When it comes to memory, embedded systems engineers face many challenges, especially when it comes to space and cost.
Barr Group Principal Engineer Salomon Singer discusses the challenges faced by embedded engineers when dealing with memory, memory allocation (malloc), and dynamic memory, and steps that can be taken to solve these issues.
Andrew Girson: Hi, I’m here today with Salomon Singer, Principal Engineer at Barr Group and we’re here today to talk about memory and memory allocation in embedded systems. So, Salomon, obviously embedded systems are constrained. Why do embedded software engineers need to be so careful with the use of memory in general in their systems?
Salomon Singer: Right. That is a very good question. Unlike your typical PC that has several gigs of memory
Salomon: – your typical embedded system has – maybe only a few K, mostly due to space and cost. And so, you have to be very careful how you use that memory. You don’t want to willy-nilly allocate memory because you run the risk of running out memory.
Andrew: Okay. And so, dynamic memory specifically is an area I have heard you speak about it in somewhat negative terms as embedded systems are in general. So, what is it about dynamic memory that embedded software engineers need to be extra concerned about?
Salomon: Right. So, there are four big issues from my point of view. The first one is a memory leak.
Salomon: Memory leak is a situation where you allocate in a chunk memory, but for some reason - maybe because you forgot or maybe because there was a bug - the memory is not being freed and returned to the system.
Salomon: That obviously will cause tremendous problems because sooner or later, regardless of the size of the leak, you will eventually run out of memory. So, this is a system that needs to be up for a long time. This will be a mega problem. Problem number two is that you now need to be able to handle out of memory conditions. And so, every time you do a malloc, you need to test for a null pointer before you do reference pointer. Otherwise again, bad things will happen. In some processors, it might cause a reset. And some of the processors, it might trigger an exception. Either way, not a good thing to happen. Reason number three is fragmentation. Due to the fact that you’re allocating and freeing chunks of memory of different sizes, you create this memory that looks a little bit Swiss cheese.

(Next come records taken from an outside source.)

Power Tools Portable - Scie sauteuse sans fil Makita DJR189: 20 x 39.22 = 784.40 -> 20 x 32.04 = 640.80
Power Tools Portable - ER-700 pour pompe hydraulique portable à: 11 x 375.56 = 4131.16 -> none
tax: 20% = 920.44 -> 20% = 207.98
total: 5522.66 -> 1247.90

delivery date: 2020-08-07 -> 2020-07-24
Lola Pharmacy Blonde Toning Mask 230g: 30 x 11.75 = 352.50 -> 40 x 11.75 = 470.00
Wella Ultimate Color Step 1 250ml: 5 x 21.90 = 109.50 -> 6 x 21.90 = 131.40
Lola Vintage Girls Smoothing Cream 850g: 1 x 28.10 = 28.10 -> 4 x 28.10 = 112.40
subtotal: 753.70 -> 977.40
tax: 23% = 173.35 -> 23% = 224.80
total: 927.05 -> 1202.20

Salomon: Like there are plenty of holes. And so, there is chunks of memory that you can use and then there other chunks that are free. And it is entirely possible that you want a chunk that is 2K big. And it is entirely possible also that if you added up all the free memory that you have, it amounts to 4K, yet there is no 1-2 K chunk to satisfy –
Andrew: So, it can take you a chunk.
Salomon: Exactly, exactly. And the fourth problem is actually a problem created by fragmentation itself, is the fact that you cannot be certain how long malloc is going to take. The more fragmentation you have and the bigger your heap is, the more time malloc is going to take to return to you.

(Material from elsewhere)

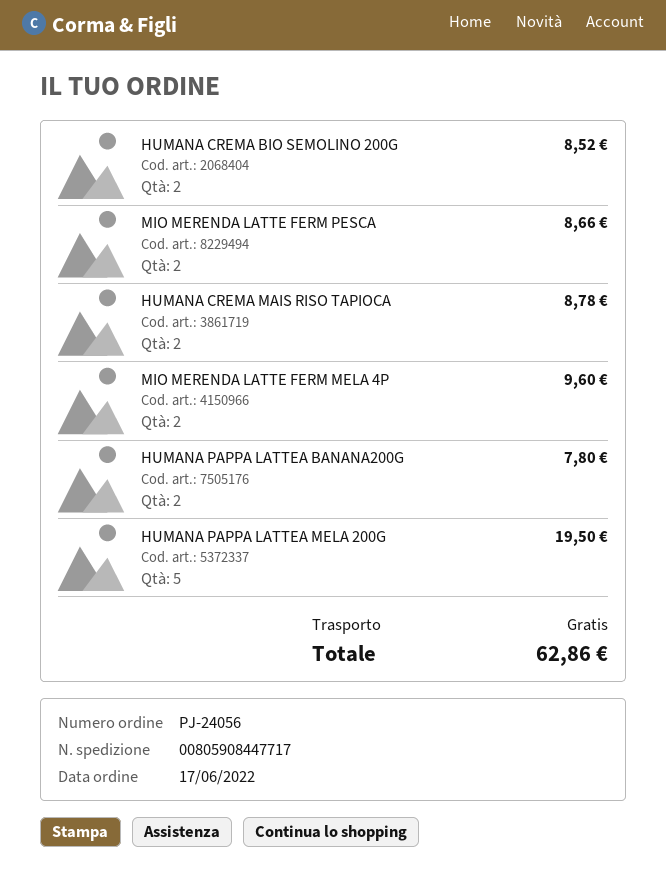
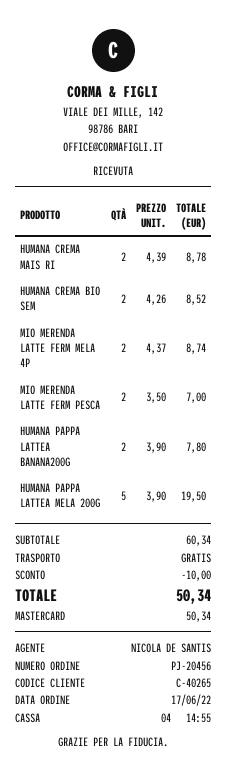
order number: PJ-24056 -> PJ-20456
MIO MERENDA LATTE FERM PESCA: 2 for 8.66 -> 2 for 7.00
MIO MERENDA LATTE FERM MELA 4P: 2 for 9.60 -> 2 for 8.74
discount: none -> 10.00
total: 62.86 -> 50.34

Andrew: So if you have a real-time system with hard deadlines, using malloc in your tasks in runtime can create unpredictable timings and unpredictable behavior.
Salomon: In fact, you couldn’t use malloc because RMA – the bands and you being able to measure the worst case execution time and because you don’t know how long malloc is going to take. Now you cannot measure your worst case execution time.
Andrew: Okay. Well, that is important. But obviously dynamic memory serves a purpose. Sometimes you don’t know upfront or at the beginning of your development when the program is running how much memory you are going to need. So dynamic memory allocation matters. So, are there other ways or what are the other ways that embedded software engineers can use memory to get the same effect or the same capability of being able to not necessarily allocate memory at runtime, but to be able to get the damages of it?
Salomon: Right. So, as you pointed out, dynamic memory allocation is used because you have no idea a priority how much memory you’re going to need.
Salomon: And so, you’re allocating on the go. And so, the way to solve this – the majority of the problems created by malloc is to create a pool of buffers or multiple pools of buffers of the same size.
Salomon: And because all the buffers are at the same size, then fragmentation is no longer a problem.
Salomon: You still have to worry about memory leaks and you still have to worry about out of memory conditions. But the leaks and the time and – not the leaks, but the fragmentation and the time that malloc takes to return are no longer a problem.
Andrew: And we cover aspects of these issues and how to allocate memory and how to use memory in the Embedded Software Boot Camp, correct?
Salomon: I spend a fair amount of time during the boot camp talking about the problem and the solution to the problem.
Andrew: And I also know we have white papers on our website. So hopefully engineers can read about all of that and get what they need.
Andrew: Okay, thank you, Salomon.
Salomon: You’re welcome.